# Faking Japanese Brush Painting with Acrylics



## stonezephyr (Jan 17, 2013)

A little back story...

I've been really interested in Japanese Traditional art this passed week.

My grandmother is from Japan and moved to Canada after my Dad and uncle were born.

I've done a bunch of browsing and research about the many art styles of Japan. 
As per a suggestion, I started to look more into Sumi-e, or also known as Japanese Brush Painting.

There is something to be said about the simplicity, tranquility, and beauty of this medium. 
I however, don't own the proper supplies to make these paintings, so I decided to improvise and use what I know so far.

I used cheap acrylic paint with my cheap craft store brushes, grabbed my sketchbook and put paint to paper.

The outcome was very satisfying for me. And I couldn't believe how much I enjoyed the process. 
Now I want to get the proper supplies and study it more!

Enjoy, critique, and share your thoughts of the medium.

FIRST ATTEMPT


----------



## killmaven (Jan 17, 2013)

Oh, I love that! Simple. Elegant. Please, more. I am digging it.


----------



## PainterKen (Jan 14, 2013)

Wow, I like this one as well. The reds "pop" off the page at you. If anything, the brush strokes seem a little thick and "forced", but that's not your fault and is probably due to the paints and brushes. I love cherry blossom trees, so much that my daughter's name is Sakura (my wife is Japanese, so she's American/japanese), and I've got a lot of pictures stored on my hard drive from our yearly visits to the mountains to view the blossoms...I plan on using them as painting fodder at some point.

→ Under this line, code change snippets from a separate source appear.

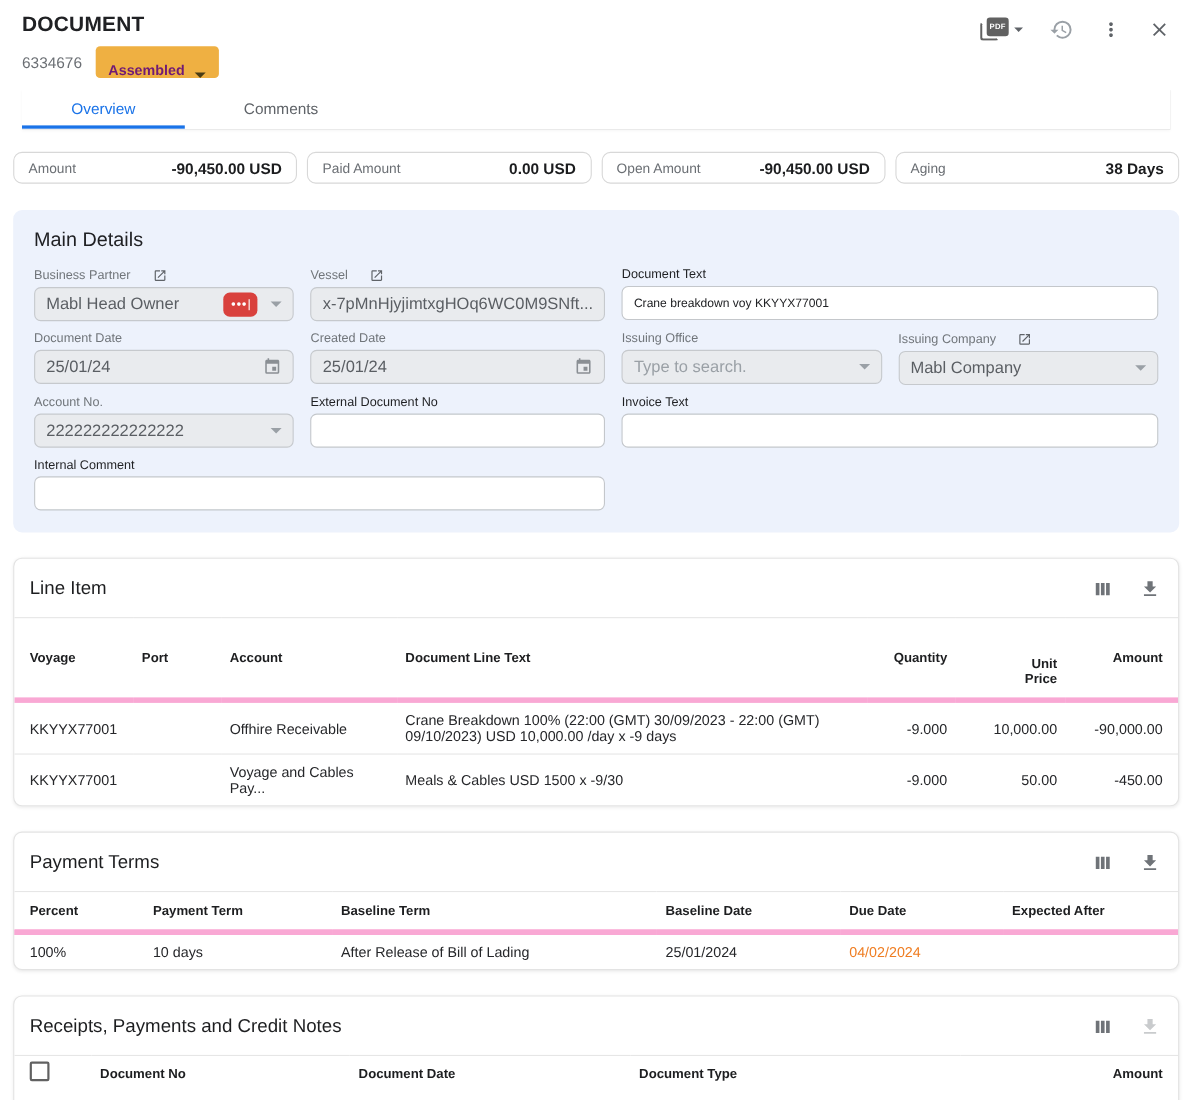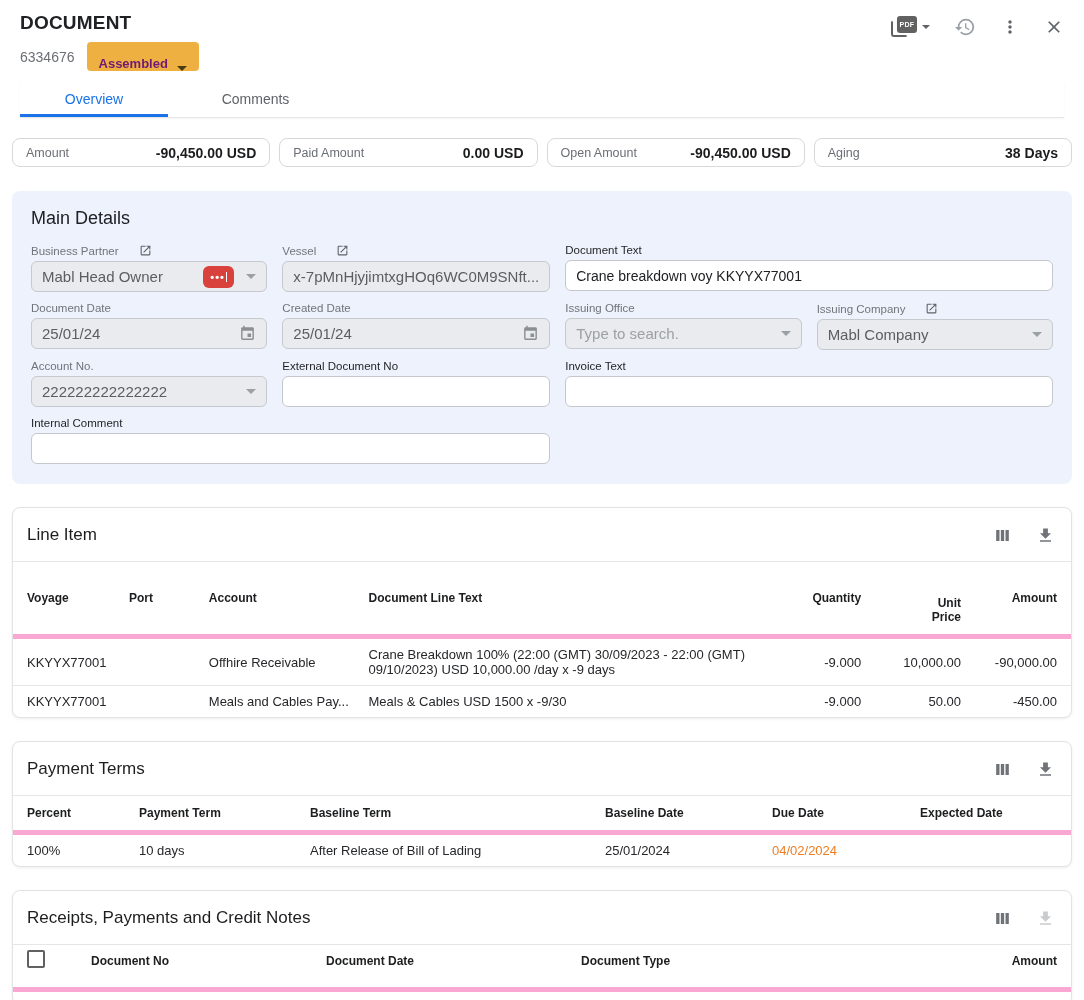--- a/index.html
+++ b/index.html
@@ -60,7 +60,7 @@
     font-size:15px; position:relative; }
   .fbox.disabled { background:#e9ebee; border:1px solid #c6c9cd; color:#5a5e63; }
   .fbox.editable { background:#fff; border:1px solid #c4c7cb; color:#202124; }
-  .fbox input { border:none; outline:none; background:transparent; width:100%; font-size:14px;
+  .fbox input { border:none; outline:none; background:transparent; width:100%; font-size:11px;
     font-family:"Liberation Sans", sans-serif; color:#202124; }
   .fbox .ph { color:#9aa0a6; }
   .fbox .grow { flex:1; overflow:hidden; text-overflow:ellipsis; white-space:nowrap; }

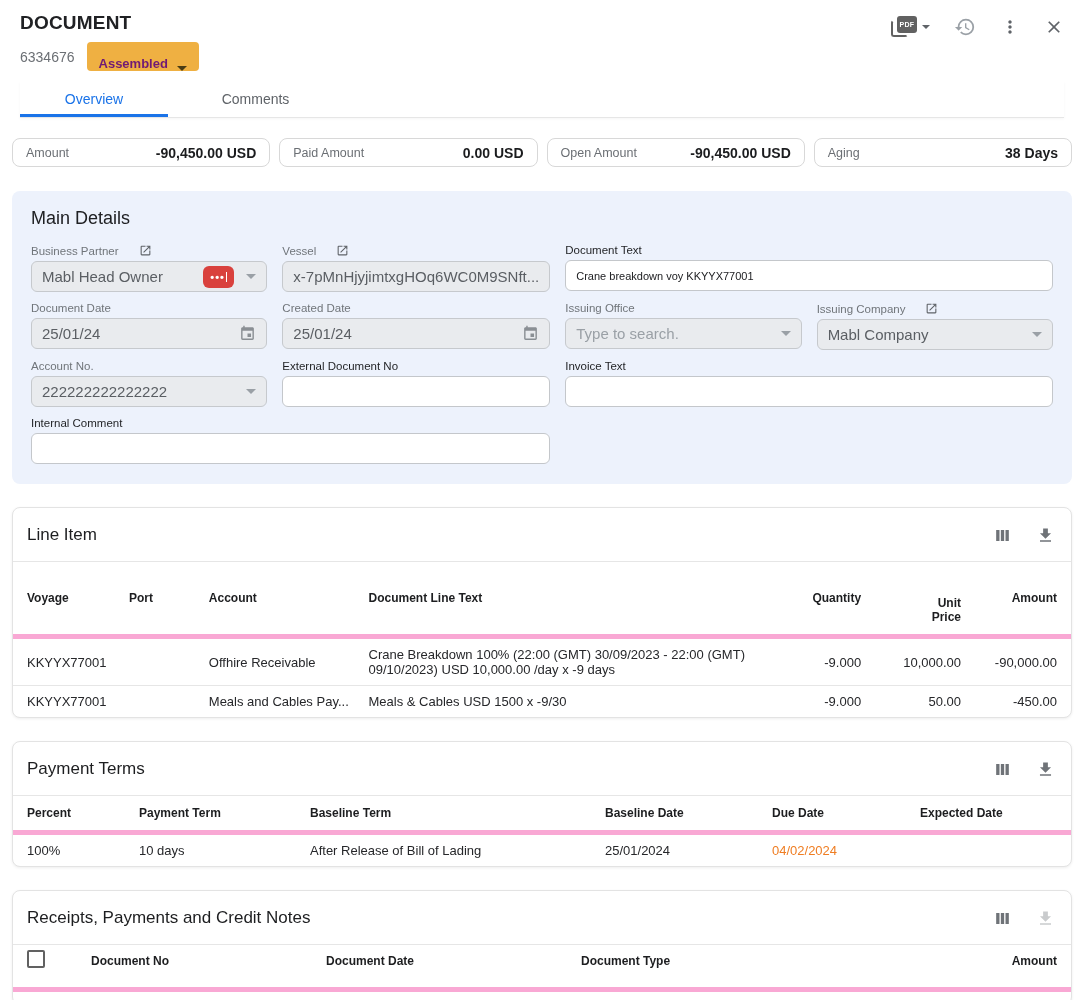--- a/index.html
+++ b/index.html
@@ -332,7 +332,7 @@
         <tr>
           <td class="col-pad-l">KKYYX77001</td>
           <td></td>
-          <td>Meals and Cables Pay...</td>
+          <td>Voyage and Cables Pay...</td>
           <td>Meals &amp; Cables USD 1500 x -9/30</td>
           <td class="r">-9.000</td>
           <td class="r">50.00</td>

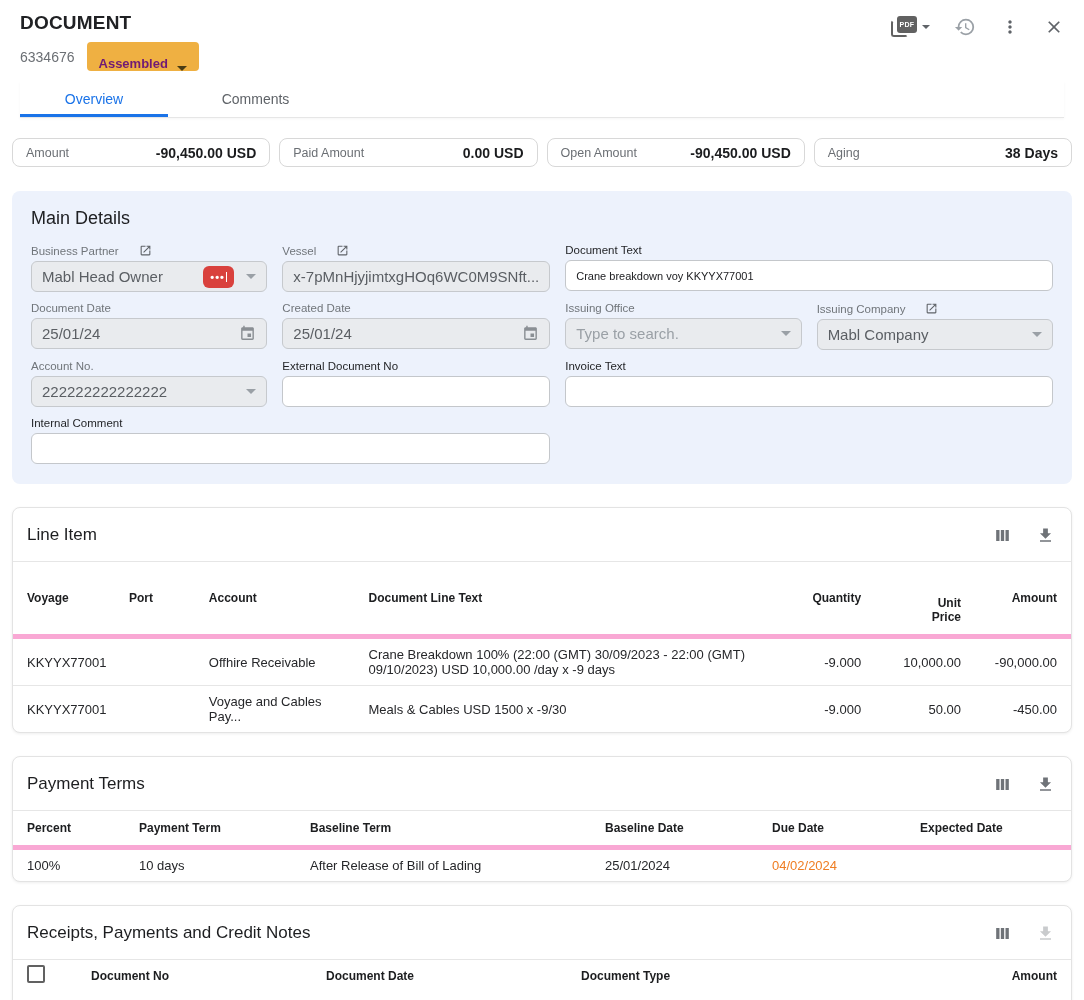--- a/index.html
+++ b/index.html
@@ -370,7 +370,7 @@
           <th>Baseline Term</th>
           <th>Baseline Date</th>
           <th>Due Date</th>
-          <th>Expected Date</th>
+          <th>Expected After</th>
         </tr>
       </thead>
       <tbody>

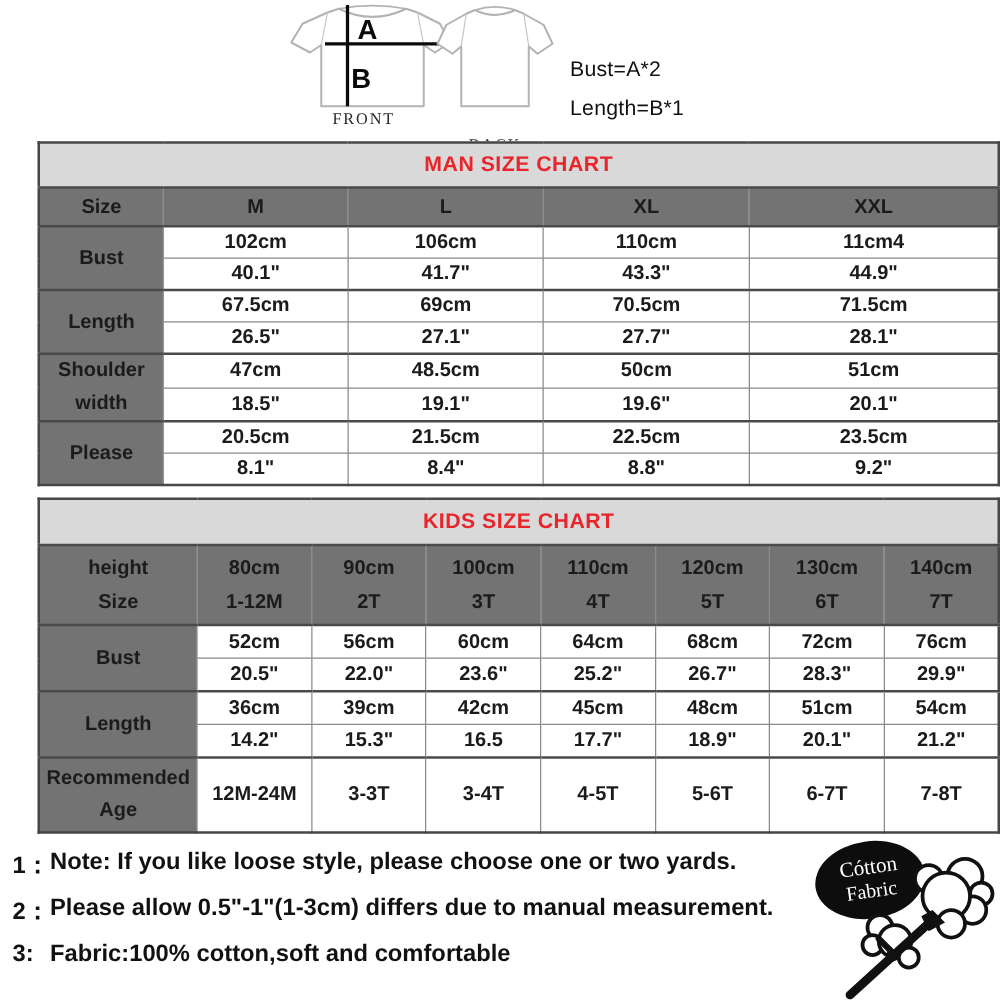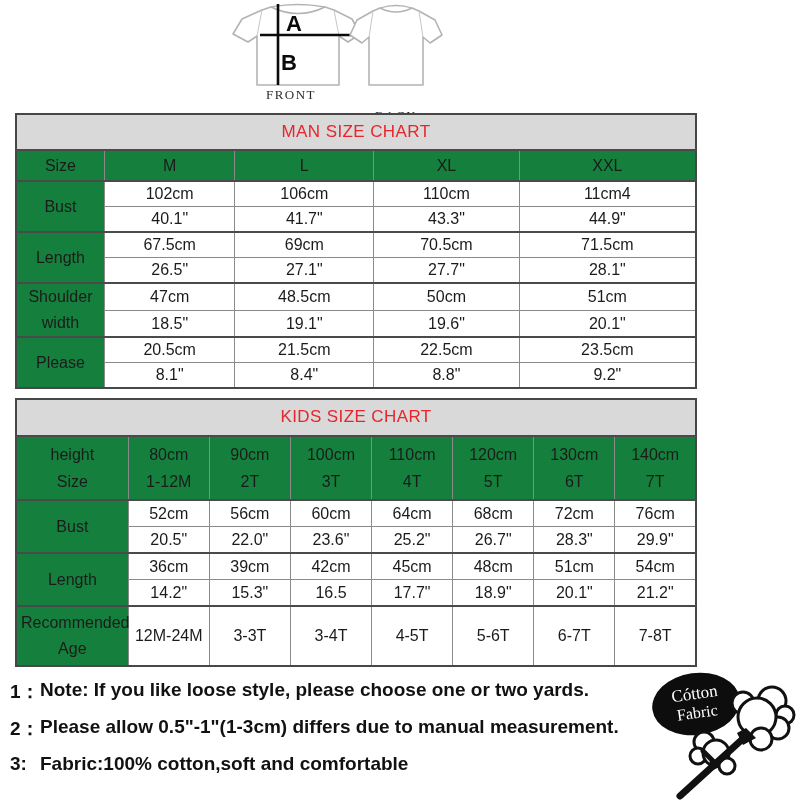--- a/index.html
+++ b/index.html
@@ -78,6 +78,10 @@
   </svg>
   <div class="shirt-label" style="left:344px; top:87px; width:104px;margin-top:21px;">BACK</div>
 
+  <div class="formulas">
+    <div class="formula">Bust=A*2</div>
+    <div class="formula">Length=B*1</div>
+  </div>
 
   <table class="size-table man">
     <colgroup>

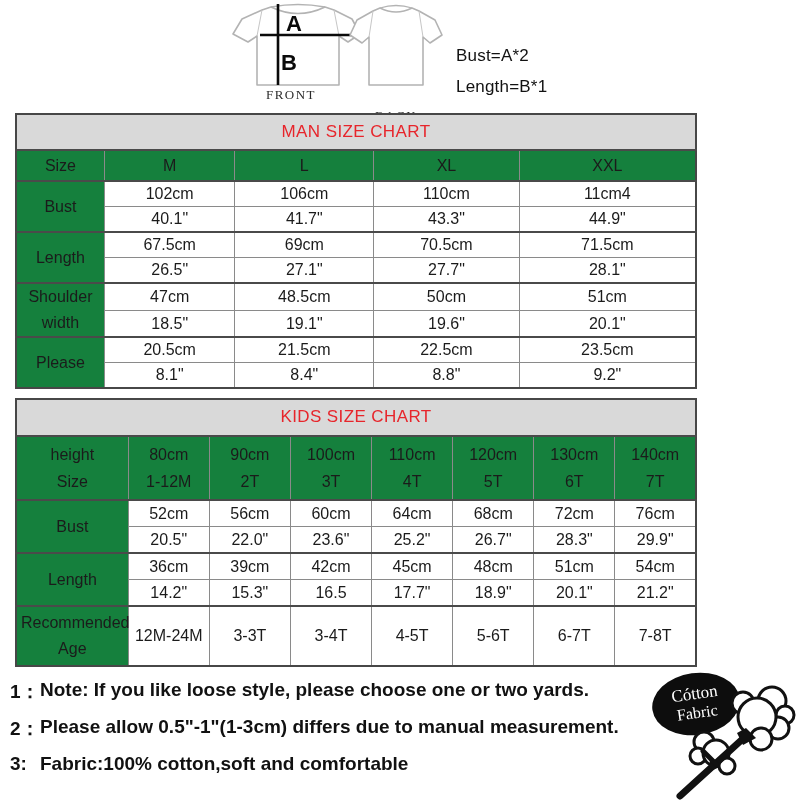--- a/index.html
+++ b/index.html
@@ -22,9 +22,10 @@
 
   
   .size-table {
-    position:absolute; width:682px; left:15px;
+    position:absolute; width:770px; left:30px;
     border-collapse:collapse; table-layout:fixed; background:#fff;
     border:2px solid #474747;
+    font-weight:bold;
   }
   .size-table td {
     border:1px solid #8a8a8a; text-align:center; vertical-align:middle;

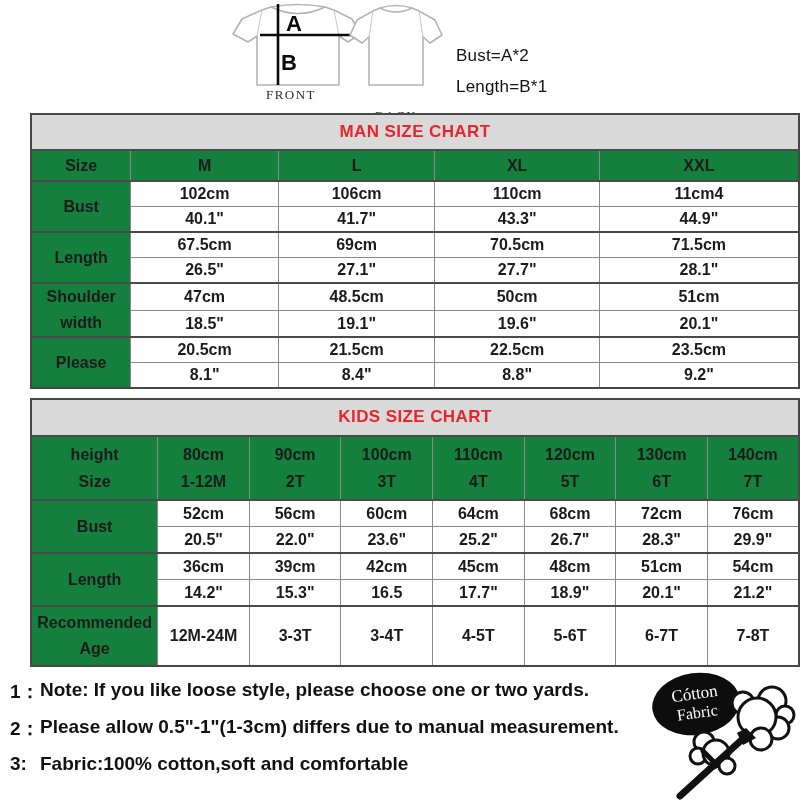--- a/index.html
+++ b/index.html
@@ -32,7 +32,7 @@
     padding:0; font-size:16px; color:#1b1b1b; background:#ffffff; line-height:1.2;
   }
   .size-table tr.grp td { border-top:2px solid #4a4a4a; }
-  .size-table td.gray { background:#15803d;margin-top:36px; }
+  .size-table td.gray { background:#737373;margin-top:36px; }
   td.title-cell {
     background:#d9d9d9; color:#e7252b; font-size:17px; letter-spacing:0.4px; height:34px;
   }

Keep in mind, I have never done Sumi-E, however I have friends that do this and other forms of Japanese art, and I used to teach Japanese calligraphy years ago (I'm fluent, both verbally and written, in Japanese, and lived there for a decade or so). But, the one thing that I noticed in all of their paintings is that everything "flows", I'm assuming with the whole zen-like "be one with the brush, don't control it, and don't let it control you" kind of thing.

I noticed that your were probably having issues with keeping paint on the brush for long strokes? In the future, try diluting the paint a bit, perhaps 2 parts water to 1 part paint, mix it up well, and load your brush with water before dipping it into the paint. That's how I do my trees, and I have noticed that I rarely have to go back to "touch up" my tree trunks and branches (there are hardly any little white spots from the canvas coming through my black paint, I mean).

What type of brush were you using? A round? I think a pointed round, or even one of the larger rigger/liner brushes would make excellent tree branches.


----------



## stonezephyr (Jan 17, 2013)

Thanks for the comments.

@Ken, It was mostly done with an angular flat, and the smaller twigs were done with a liner. The size of the brushes used would actually make loading it up a bit trickier, hence why I had the short brush strokes. I Still have that problem on canvas, the white spots with black paint. I'll take your advice in mind on the next one. 
Good to know that you're well versed in Japanese art and I have someone who can help critique my work. (not that anyone else's criticisms would go to waste.)

Thanks again


----------